Scarcity & Choices
PPC
Opportunity Cost
Comparative Advantage
Supply & Demand Basics
100

What is scarcity?

Unlimited wants but limited resources.

100

What does PPC stand for?

Production Possibilities Curve.

100

What is opportunity cost?


The next best alternative given up.

100

What is absolute advantage?

The ability to produce more of a good using the same resources.

100

What is demand?

The amount consumers are willing and able to buy.

200

What are the 4 factors of production?

Land, labor, capital, and entrepreneurship

200

What does a point inside the PPC show?

Inefficiency or underused resources.

200

If you go to a concert instead of working, what is one possible opportunity cost?

The money you would have earned from working.

200

What is comparative advantage?

The ability to produce a good at a lower opportunity cost.

200

What is the law of demand?

As price rises, quantity demanded falls.

300

What does it mean to make a trade-off?

Giving up one thing to get something else.

300

What does a point outside the PPC show?

It is currently unattainable.

300

If a country uses more resources to produce cars, what usually happens to production of other goods?

It decreases because resources are limited.

300

Who should specialize in producing a good?

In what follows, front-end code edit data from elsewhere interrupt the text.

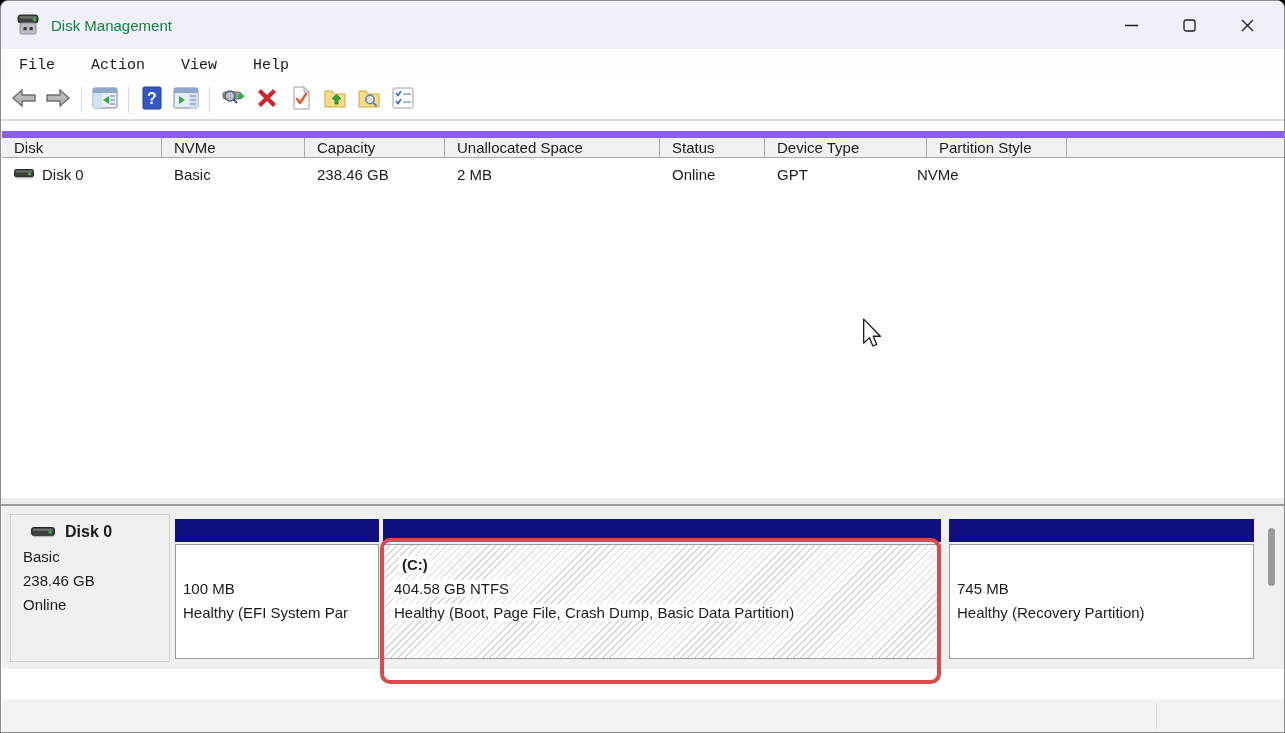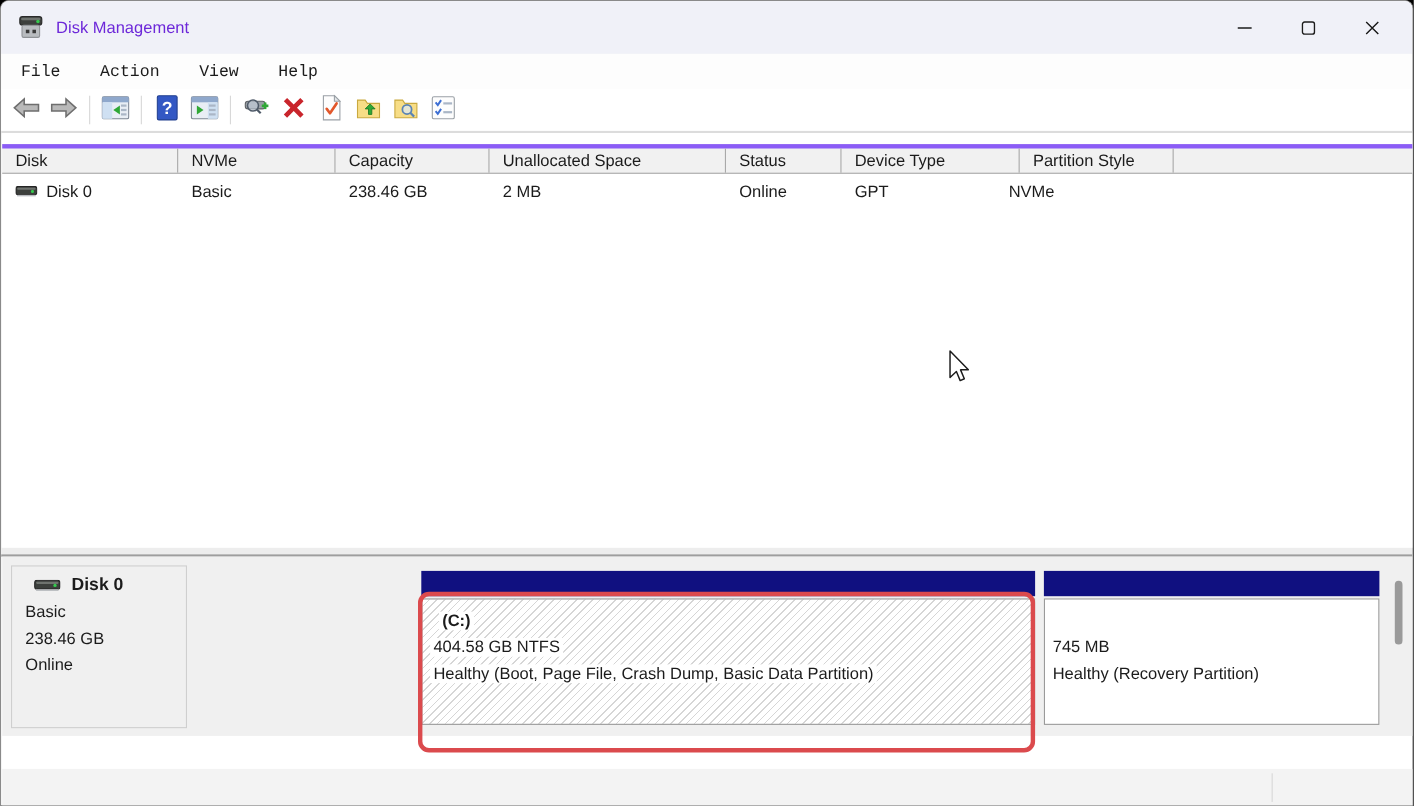--- a/index.html
+++ b/index.html
@@ -12,7 +12,7 @@
   .titlebar { position:absolute; left:0; top:0; width:100%; height:48px;
               background:#f0f1f8; display:flex; align-items:center; }
   .app-icon { margin-left:14px; display:inline-flex; }
-  .title { margin-left:10px; font-size:15px; color:#6d28d9; }
+  .title { margin-left:10px; font-size:15px; color:#15803d; }
   .win-controls { position:absolute; right:8px; top:0; height:48px; display:flex; }
   .wbtn { width:58px; height:48px; display:flex; align-items:center; justify-content:center; cursor:default; }
   .wbtn svg { display:block; }

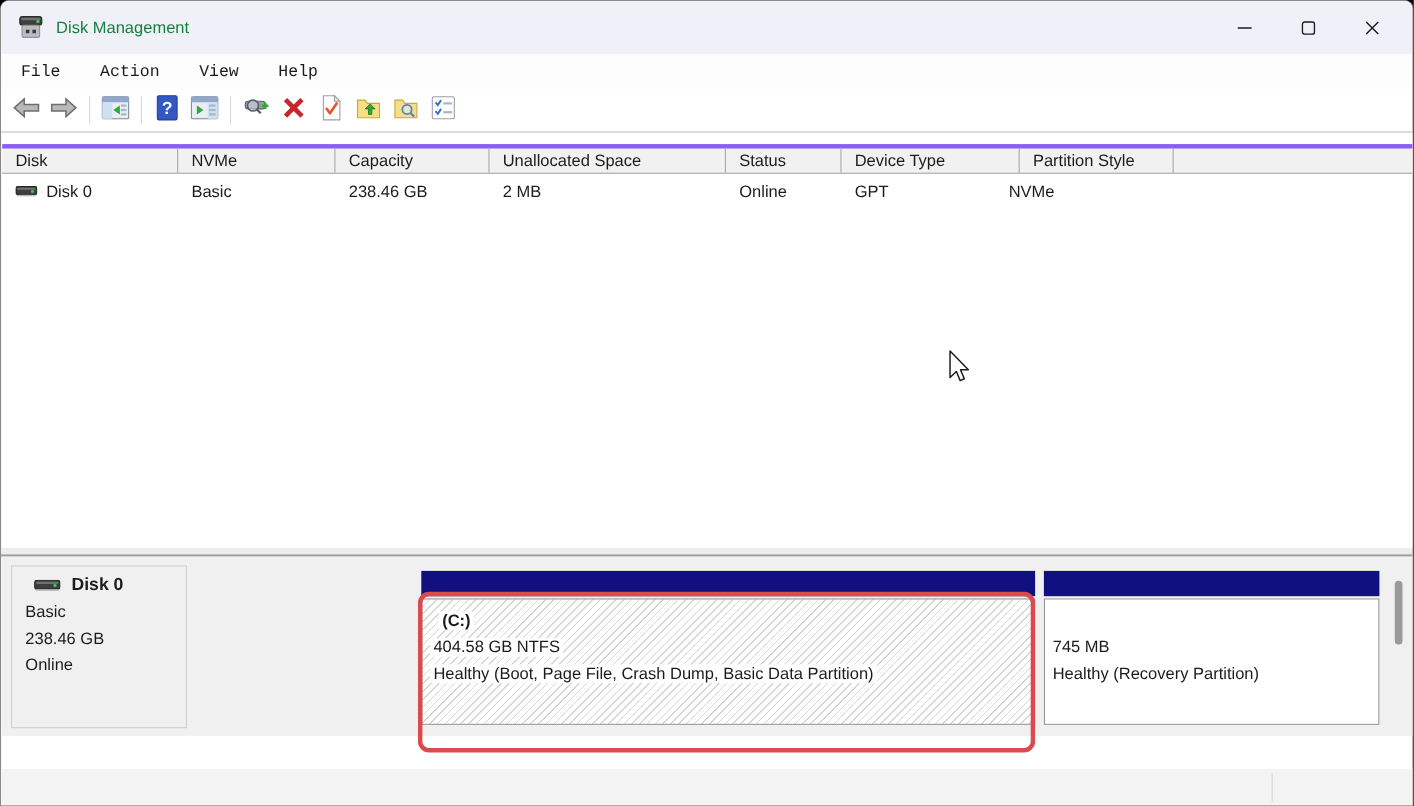--- a/index.html
+++ b/index.html
@@ -34,7 +34,7 @@
   
   .listarea { position:absolute; left:1px; top:120px; width:1283px; height:377px; background:#fff; }
   .lheader { position:absolute; left:0; top:10px; width:100%; height:27px; background:#f1f1f1;
-             border-top:4px solid #8b5cf6; border-bottom:1px solid #a9a9a9; display:flex; }
+             border-top:7px solid #8b5cf6; border-bottom:1px solid #a9a9a9; display:flex; }
   .hcell { height:100%; border-right:1px solid #a9a9a9; padding-left:12px; font-size:15px;
            color:#1b1b1b; display:flex; align-items:center; }
   .hfill { flex:1; border-right:none; }

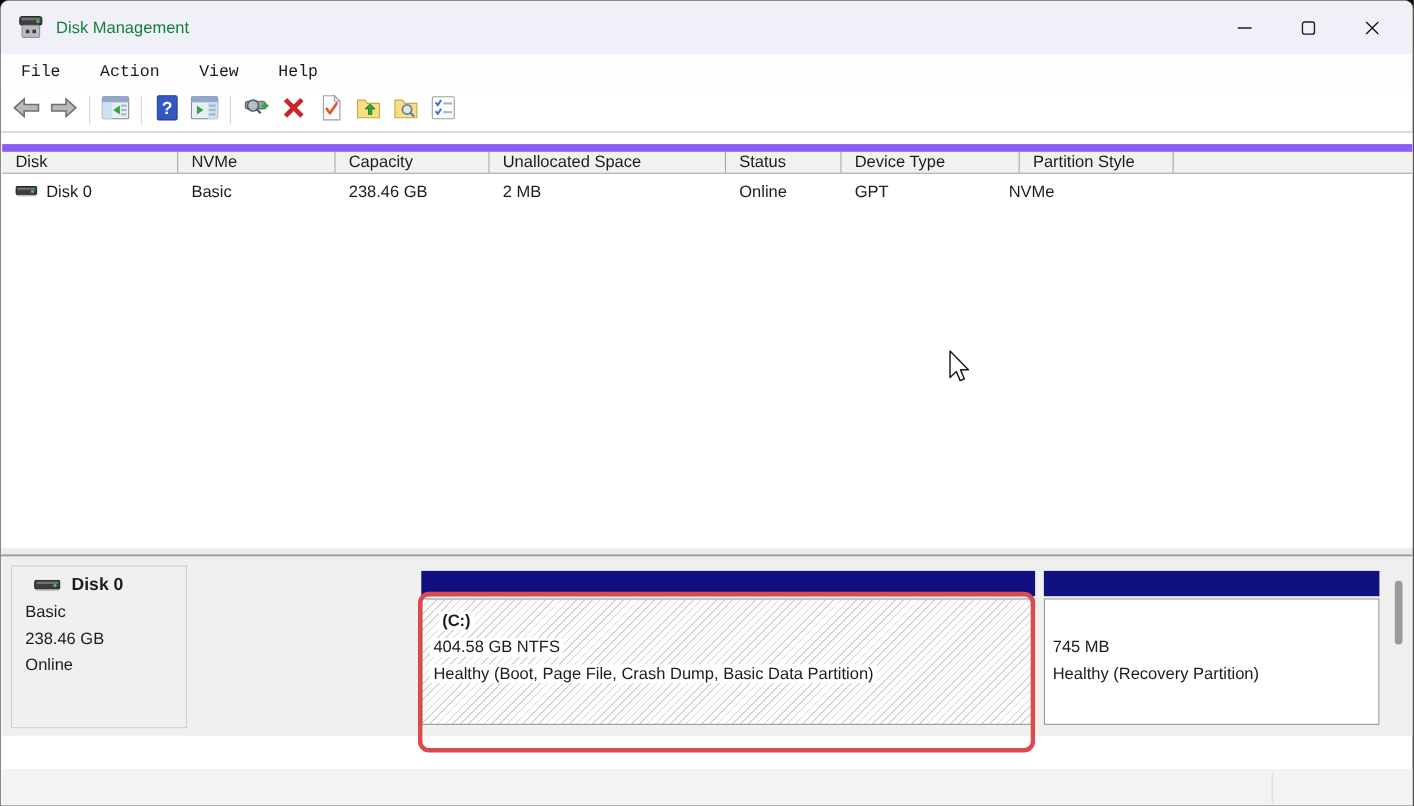--- a/index.html
+++ b/index.html
@@ -288,6 +288,14 @@
       <div class="dp-line">Online</div>
     </div>
 
+    <div class="partition" style="left:173px; width:204px;">
+      <div class="pstrip"></div>
+      <div class="pcontent">
+        <div class="pline plabel"><span></span></div>
+        <div class="pline"><span>100 MB</span></div>
+        <div class="pline"><span>Healthy (EFI System Par</span></div>
+      </div>
+    </div>
 
     <div class="partition hatch" style="left:381px; width:558px;">
       <div class="pstrip"></div>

Whoever has the lower opportunity cost.

300

What is supply?

The amount producers are willing and able to sell.

400

Why does every economy have to answer basic economic questions?

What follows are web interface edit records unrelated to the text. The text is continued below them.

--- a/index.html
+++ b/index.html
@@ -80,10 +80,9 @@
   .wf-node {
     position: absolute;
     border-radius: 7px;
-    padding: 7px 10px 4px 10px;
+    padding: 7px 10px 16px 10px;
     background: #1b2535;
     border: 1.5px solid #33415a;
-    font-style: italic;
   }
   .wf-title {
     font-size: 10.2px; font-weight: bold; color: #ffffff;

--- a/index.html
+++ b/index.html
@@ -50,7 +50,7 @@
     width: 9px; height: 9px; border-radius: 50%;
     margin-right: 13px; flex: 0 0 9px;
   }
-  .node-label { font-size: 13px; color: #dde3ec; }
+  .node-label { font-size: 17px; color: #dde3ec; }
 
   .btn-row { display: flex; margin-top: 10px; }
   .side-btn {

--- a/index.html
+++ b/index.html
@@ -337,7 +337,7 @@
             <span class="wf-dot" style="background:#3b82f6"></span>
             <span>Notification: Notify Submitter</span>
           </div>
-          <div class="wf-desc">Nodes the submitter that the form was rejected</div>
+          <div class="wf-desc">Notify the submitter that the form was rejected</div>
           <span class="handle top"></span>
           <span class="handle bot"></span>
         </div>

Because resources are scarce.

400

What causes a PPC to shift outward?

More resources, better technology, or economic growth.

400

On a PPC, what does movement along the curve show?

A trade-off between producing two goods.

400

Can one country have an absolute advantage in both goods?

Yes.

400

What is the law of supply?

As price rises, quantity supplied rises.

500

What are the 3 basic economic questions?

What to produce, how to produce, and for whom to produce.

500

Why is the PPC usually bowed outward?

Because opportunity cost increases as more of one good is produced.

500

What does increasing opportunity cost mean?

Producing more of one good requires giving up larger amounts of the other good.

500

Can one country have a comparative advantage in both goods?

No.
500

What is equilibrium?

The point where quantity demanded equals quantity supplied.